→ **Problem requirements**
What lines in the records below hold the string "update"? Please show them.

→ **Supplied entries**
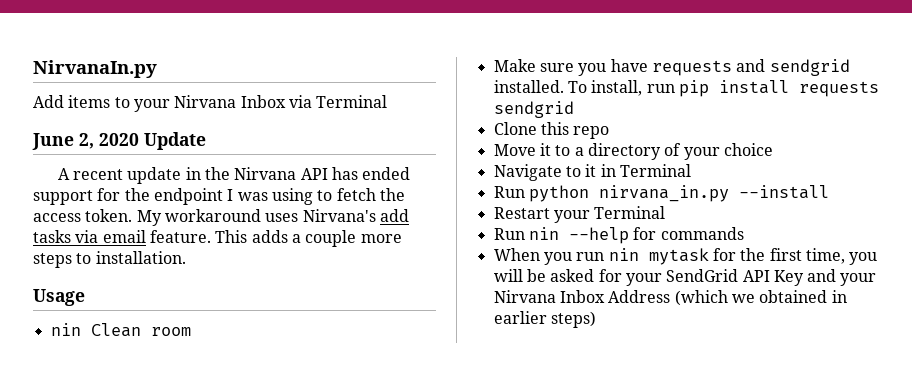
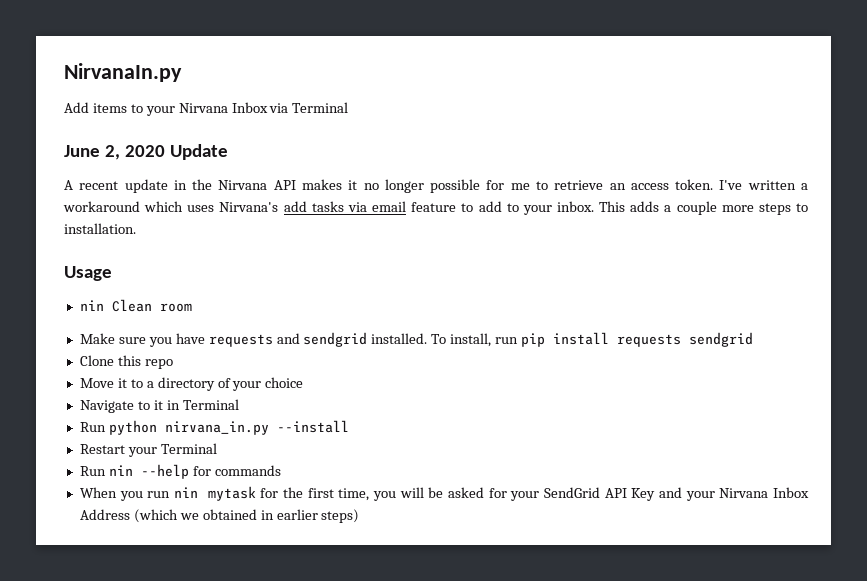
- A recent update in the Nirvana API has ended support for the endpoint I was using to fetch the access token. My workaround uses Nirvana's add tasks via email feature.
+ A recent update in the Nirvana API makes it no longer possible for me to retrieve an access token. I've written a workaround which uses Nirvana's add tasks via email feature to add to your inbox.

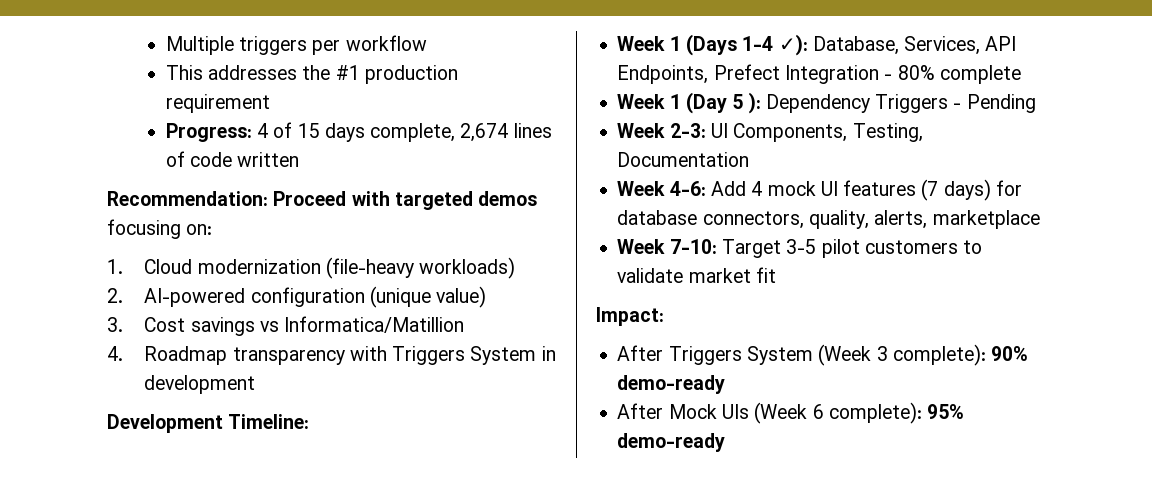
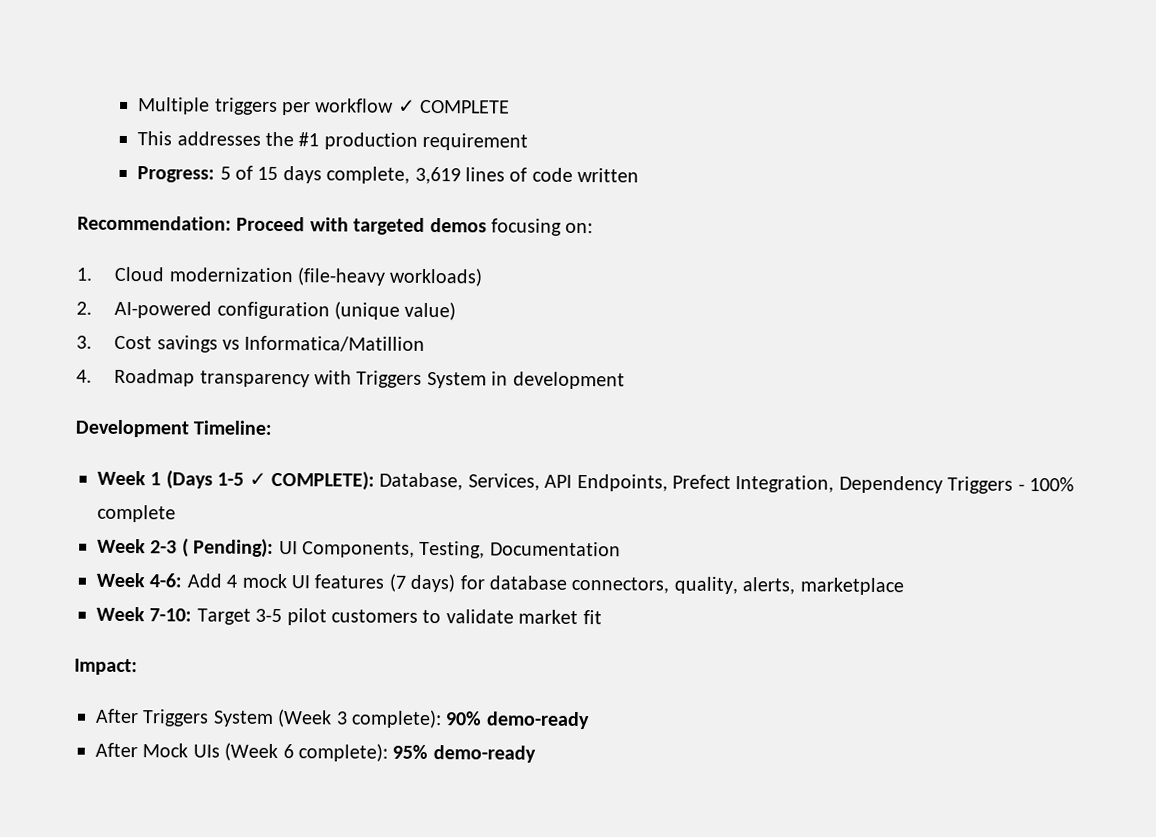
- Multiple triggers per workflow
+ Multiple triggers per workflow ✓ COMPLETE
- Progress: 4 of 15 days complete, 2,674 lines of code written
+ Progress: 5 of 15 days complete, 3,619 lines of code written
- Week 1 (Days 1-4 ✓): Database, Services, API Endpoints, Prefect Integration - 80% complete
- Week 1 (Day 5 ): Dependency Triggers - Pending
- Week 2-3: UI Components, Testing, Documentation
+ Week 1 (Days 1-5 ✓ COMPLETE): Database, Services, API Endpoints, Prefect Integration, Dependency Triggers - 100% complete
+ Week 2-3 ( Pending): UI Components, Testing, Documentation

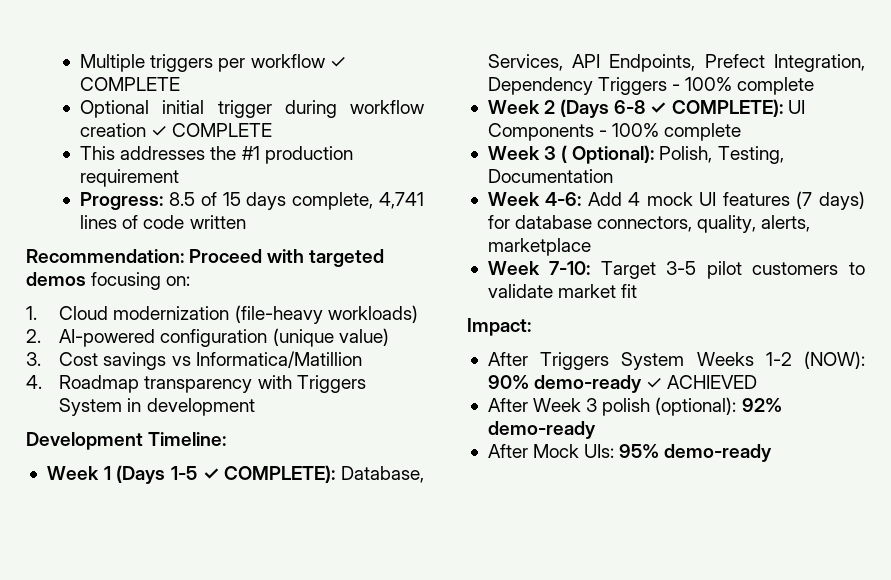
+ Optional initial trigger during workflow creation ✓ COMPLETE
- Progress: 5 of 15 days complete, 3,619 lines of code written
+ Progress: 8.5 of 15 days complete, 4,741 lines of code written
- Week 2-3 ( Pending): UI Components, Testing, Documentation
+ Week 2 (Days 6-8 ✓ COMPLETE): UI Components - 100% complete
+ Week 3 ( Optional): Polish, Testing, Documentation
- After Triggers System (Week 3 complete): 90% demo-ready
+ After Triggers System Weeks 1-2 (NOW): 90% demo-ready ✓ ACHIEVED
+ After Week 3 polish (optional): 92% demo-ready
- After Mock UIs (Week 6 complete): 95% demo-ready
+ After Mock UIs: 95% demo-ready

→ **The answer**
- A recent update in the Nirvana API has ended support for the endpoint I was using to fetch the access token. My workaround uses Nirvana's add tasks via email feature.
+ A recent update in the Nirvana API makes it no longer possible for me to retrieve an access token. I've written a workaround which uses Nirvana's add tasks via email feature to add to your inbox.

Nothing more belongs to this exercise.